Lava activity is confined to Halemaʻumaʻu with lava erupting from a vent on the northwest side of the crater and flowing into a growing lava lake.  Laser rangefinder measurements this morning, March 25, indicate that the lava in the western (active) portion of the lake is 224 m (735 ft) deep, with the eastern portion of the lava lake solidified at the surface. The summit tiltmeters recorded neither inflationary nor deflationary tilt over the past day. Sulfur dioxide emission rates measured on March 22 were 950 t/d. Seismicity remains stable, with elevated tremor. For the most current information on the eruption, see https://www.usgs.gov/volcanoes/kilauea/current-eruption.

Mauna Loa is not erupting and remains at Volcano Alert Level ADVISORY. This alert level does not mean that an eruption is imminent or that progression to an eruption from the current level of unrest is certain. Mauna Loa updates are issued weekly.    

This past week, about 81 small-magnitude earthquakes were recorded beneath the upper-elevations of Mauna Loa; most of these occurred at depths of less than 6 kilometers (about 4 miles). Global Positioning System (GPS) measurements show continued slow summit inflation, consistent with magma supply to the volcano’s shallow storage system. A slight increase in the rate of inflation at the summit, that began in January, is continuing. Gas concentrations and fumarole temperatures at both the summit and at Sulphur Cone on the Southwest Rift Zone remain stable. Webcams show no changes to the landscape. For more information on current monitoring of Mauna Loa Volcano, see: https://www.usgs.gov/volcanoes/mauna-loa/monitoring.  
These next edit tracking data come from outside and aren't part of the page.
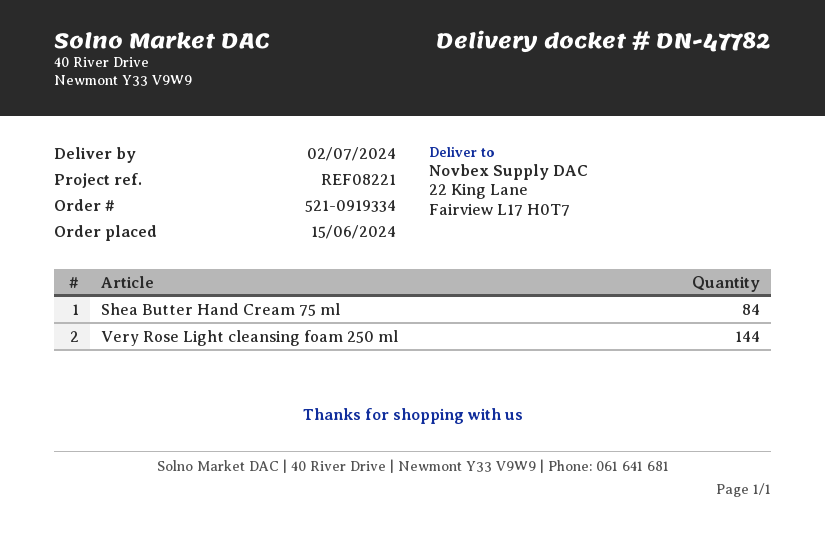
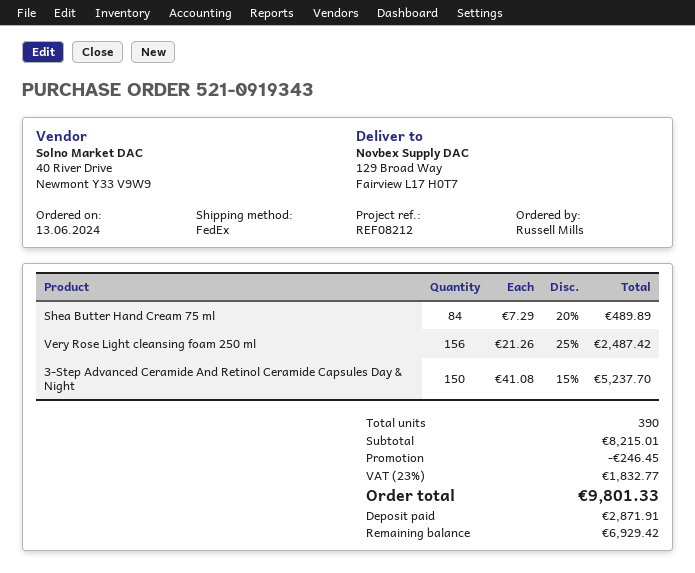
order number: 521-0919334 -> 521-0919343
order date: 2024-06-15 -> 2024-06-13
reference: REF08221 -> REF08212
ship to: 22 King Lane, Fairview L17 H0T7 -> 129 Broad Way, Fairview L17 H0T7
Very Rose Light cleansing foam 250 ml: 144 -> 156
3-Step Advanced Ceramide And Retinol Ceramide Capsules Day & Night: none -> 150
There were 4 events with 3 or more felt reports in the Hawaiian Islands during the past week: a M2.9 earthquake 8 km (4 mi) ENE of Pāhala at 31 km (19 mi) depth on March 24 at 8:27 a.m. HST, a M3.0 earthquake 9 km (5 mi) SSW of Leilani Estates at 5 km (3 mi) depth on March 23 at 9:34 p.m. HST, a M2.7 earthquake 3 km (1 mi) S of Pāhala at 31 km (19 mi) depth on March 18 at 1:06 p.m. HST, and a M3.5 earthquake 20 km (12 mi) WNW of Volcano at -2 km (-1 mi) depth on March 18 at 8:23 a.m. HST.

HVO continues to closely monitor both Kīlauea’s ongoing eruption and Mauna Loa for any signs of increased activity.